Selling your business

There are many factors to consider when selling your business, one of the most important being how much you would like to sell your business for?

Selling your business can be a challenging task, so it's important to get it right. Here are some steps to guide you through the process.
  • Decide whether to use professionals

    If you can afford to, consider using a reputable business broker or other professionals to help you sell your business, because the process can be time consuming and complicated.
     
    Business brokers are professionals who specialise in buying and selling businesses. They can help you understand legal and government requirements and make the process of selling your business less stressful. The services of a broker may also not be as expensive as you think. Find out more from the Australian Institute of Business Brokers.
     
    As you'll need to provide your broker or other professionals with quite a lot of information about your business, make sure you check the professional's credentials to ensure they're reputable before using their services.
  • Choose your valuation method

    There is no one set method to value your business. A combination of methods can be used to arrive at your desired sale value.
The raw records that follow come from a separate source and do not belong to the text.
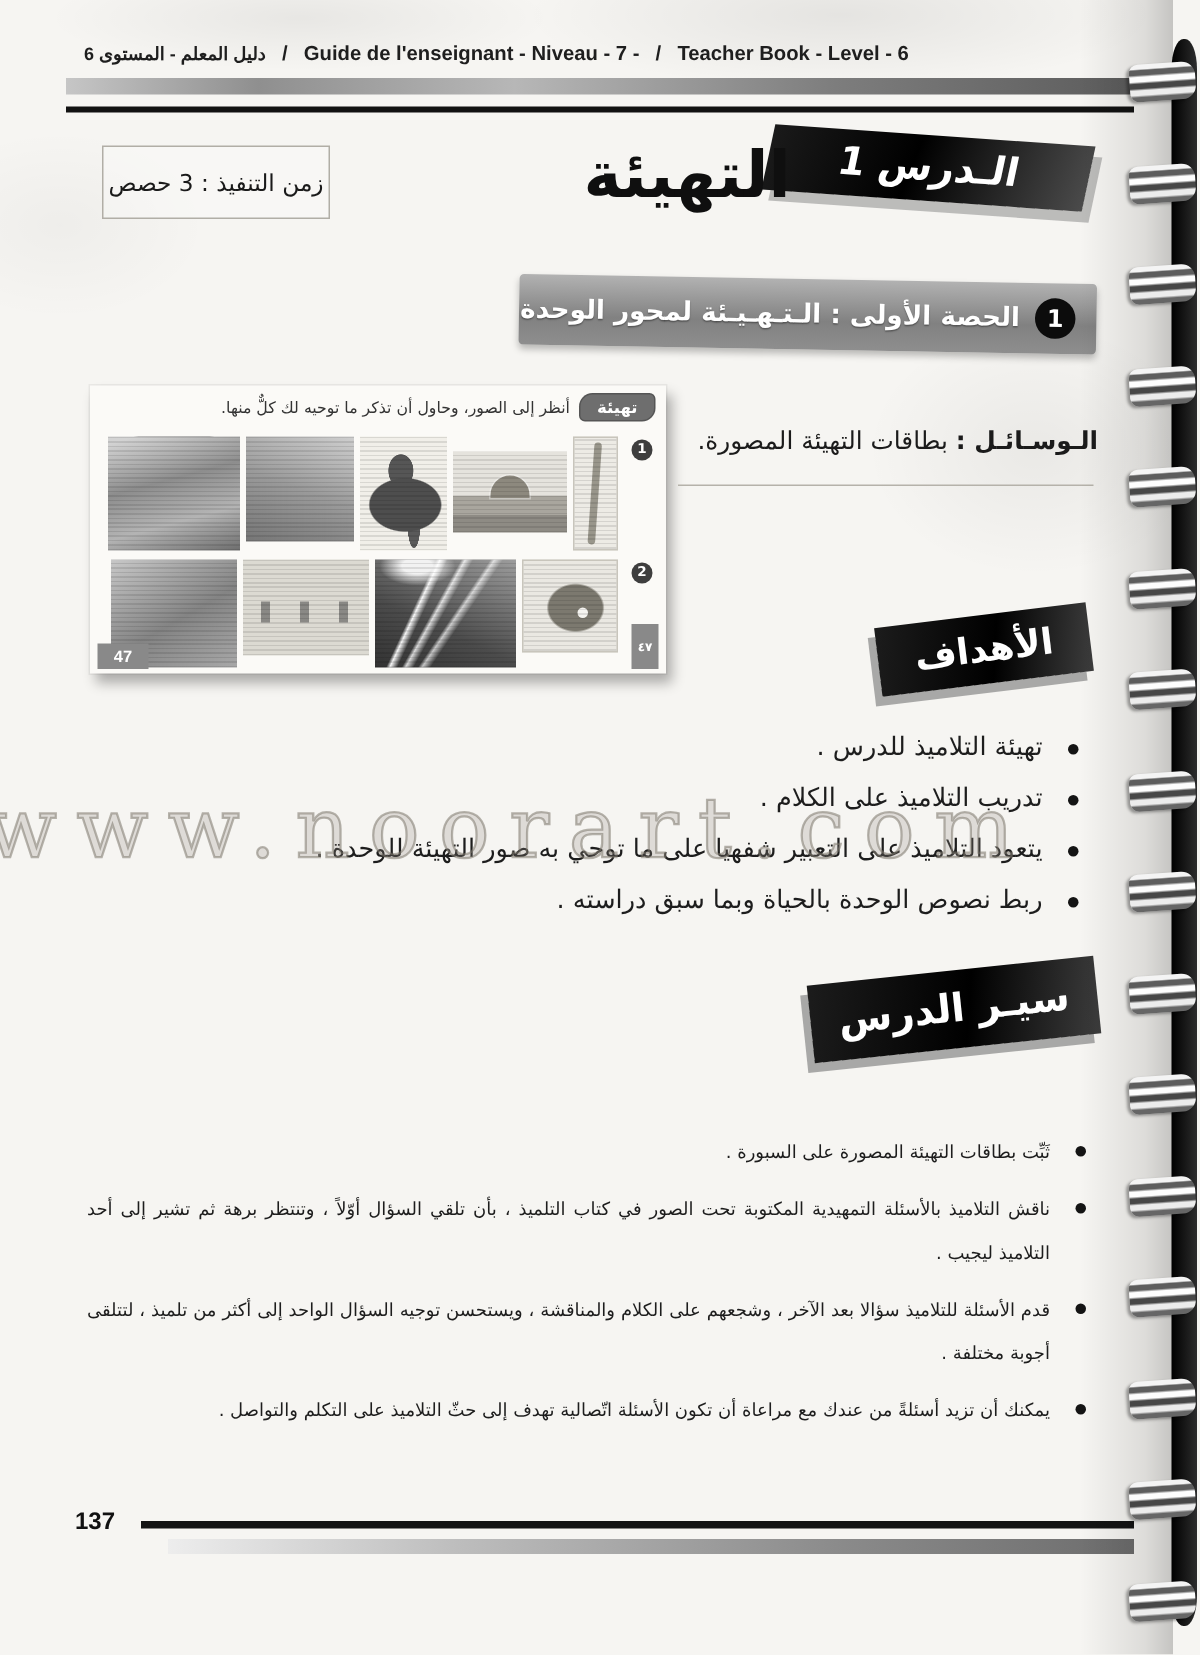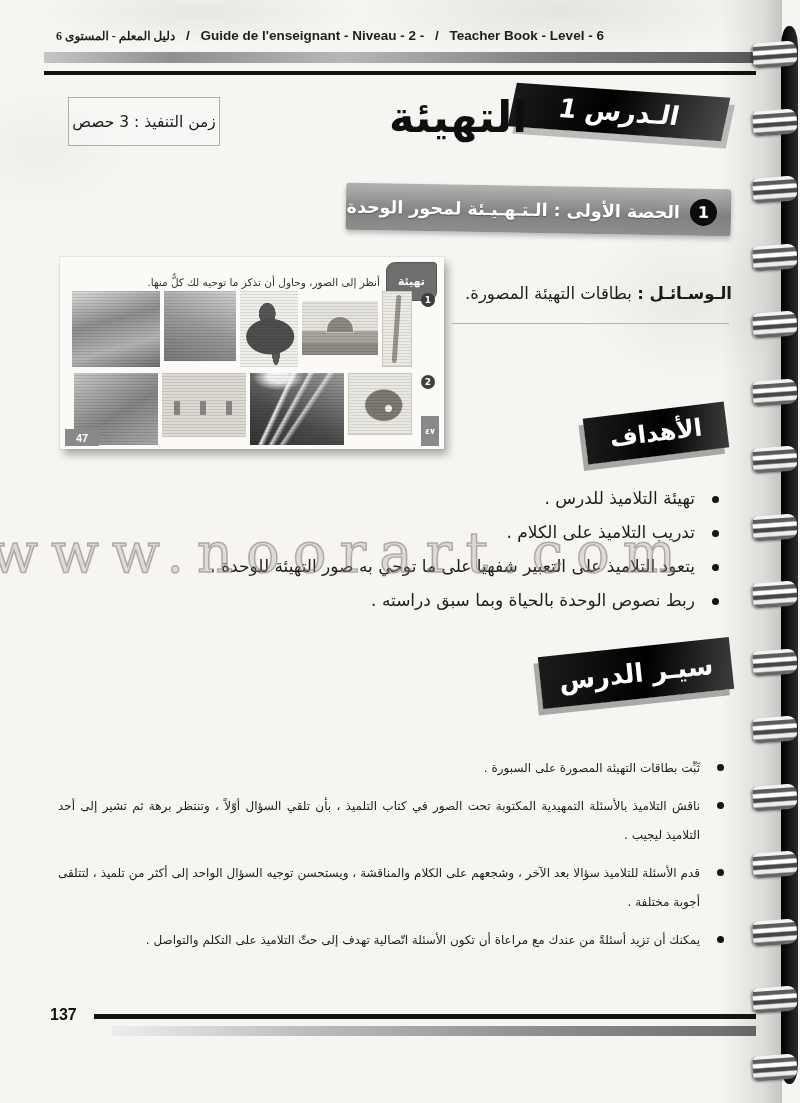"دليل المعلم - المستوى 6" .header-row .ar { font-family: Liberation Serif, serif -> Liberation Sans, sans-serif }
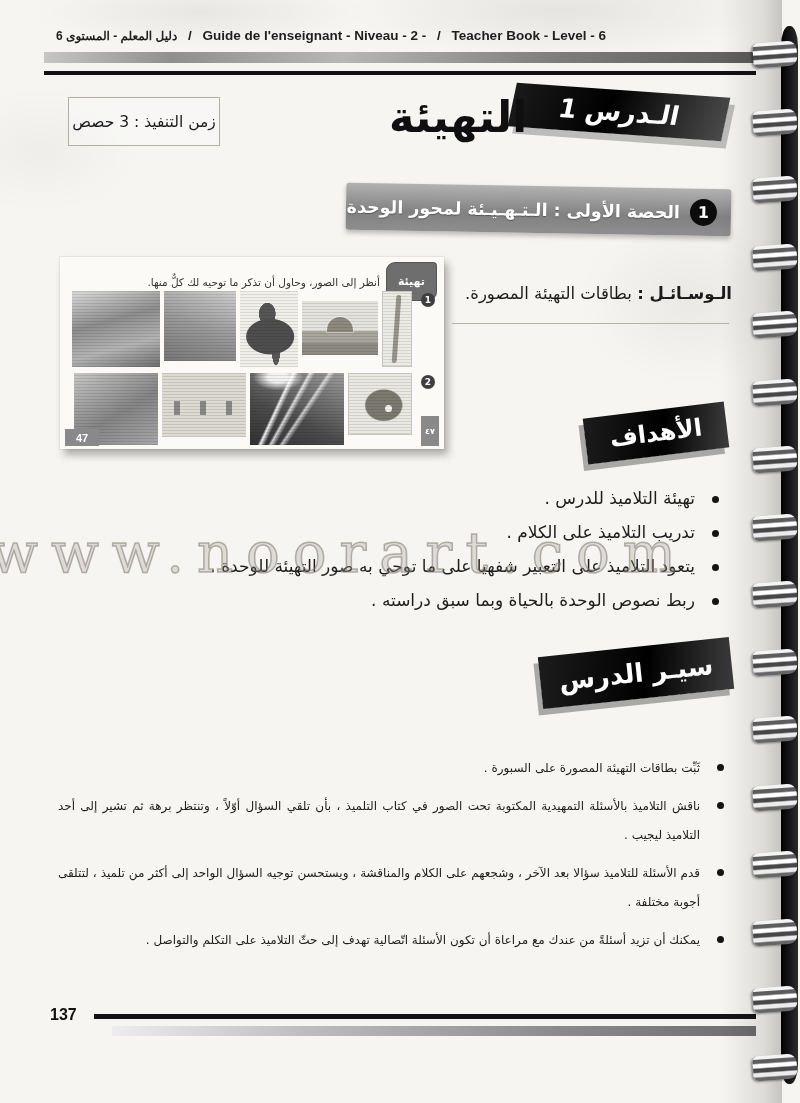"Guide de l'enseignant - Niveau" span { text: 2 -> 7 }
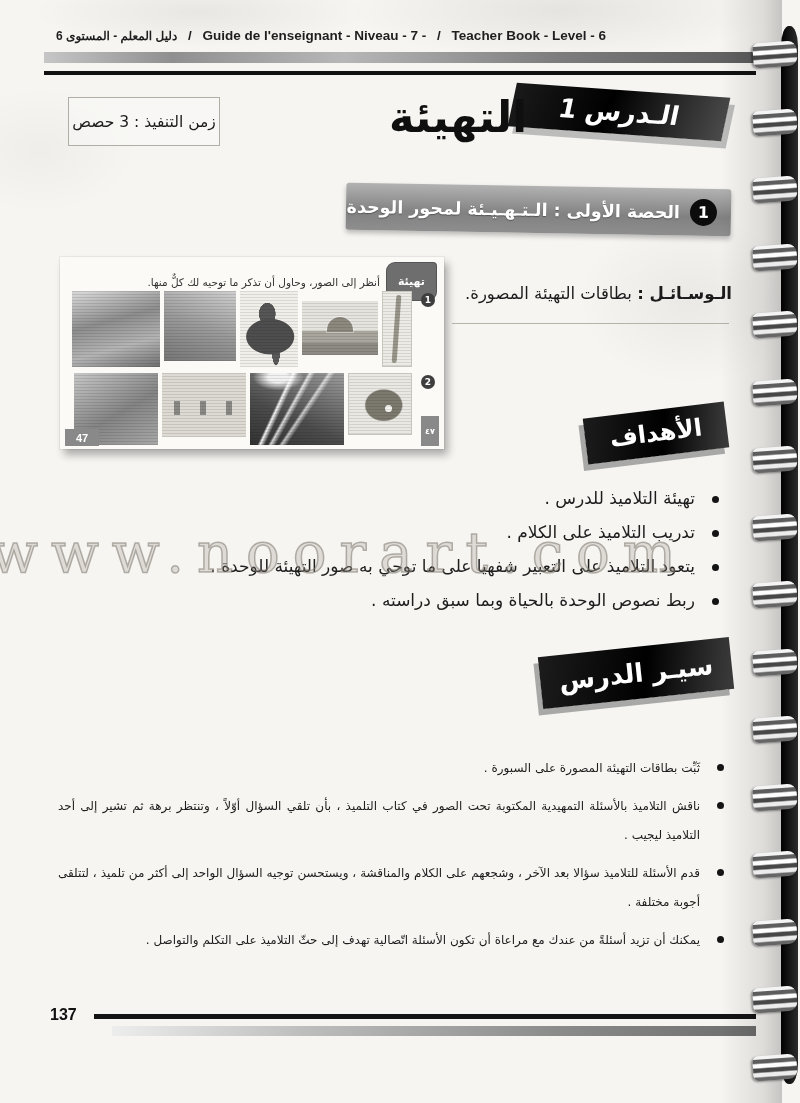"تهيئة" .fig-badge { padding: 12px 11px -> 2px 11px }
Below are some common methods of working out the value of a business.
     
    Use the current marketplace value and your industry
     
    How you value your business can depend heavily on the industry you're in, and the current marketplace value of similar businesses within that industry.
     
    Industries usually come up with their own rules and formulas to value a business, so it's a good idea to conduct research to gain a good understanding of your industry before you sell your business.
     
    The Australian Bureau of Statistics website contains a range of statistical data grouped by industry.
     
    Use the return on investment method to calculate value
     
    For example, you have a selling price of $200,000 in mind, but want to test your return on investment (ROI) based on that price. You calculate that your business' net profit was $50,000 for the past year.
     
    To work out the ROI, you use the formula:
     
    ROI = (net annual profit / selling price) x 100
     
           = (50,000/200,000) x 100
     
    In this case, your ROI is 25%.
     
    If you have an ROI in mind, you can use it to calculate the price for your business:
     
    Selling price = (net annual profit / ROI) x 100
     
    For example, if you were looking for a ROI of at least 50% for the sale of your business, and your business' net profit for the past year was $100,000, you can work out the minimum selling price you should set.
     
    Selling price = (100,000/50) x 100
     
    In this case, to achieve a ROI of at least 50%, you'll need to sell your business for at least $200,000.
     
    Use your business' assets to calculate value

    When calculating your business' asset value, it's important to include both tangible and intangible assets of your business. Tangible assets are physical things you can touch such as tools, equipment, and property. Intangible assets are things that can't be touched but are still valuable such as intellectual property, brands and business goodwill.
     
    After you've calculated the total asset value of your business, you can then use this value as an indication for how much you would like to sell your business for.
     
    As assessing your business' assets value can be a complicated process, it's a good idea to talk to your business advisor or accountant for help.
     
    Business goodwill
     
    Business goodwill is an asset that is much harder to value, as it does not have a determined market price. Goodwill can include:
    • customer loyalty and relations
    • brand recognition
    • staff performance
    • customer lists
    • reputation of your business
    • business operation procedures.
     
    Calculating goodwill can be a complicated process, and different methods will give you different results. Using different methods of calculation can give you an indication of the price range you would like to set for your business goodwill, and ultimately the value is what the marketplace or buyer is willing to pay.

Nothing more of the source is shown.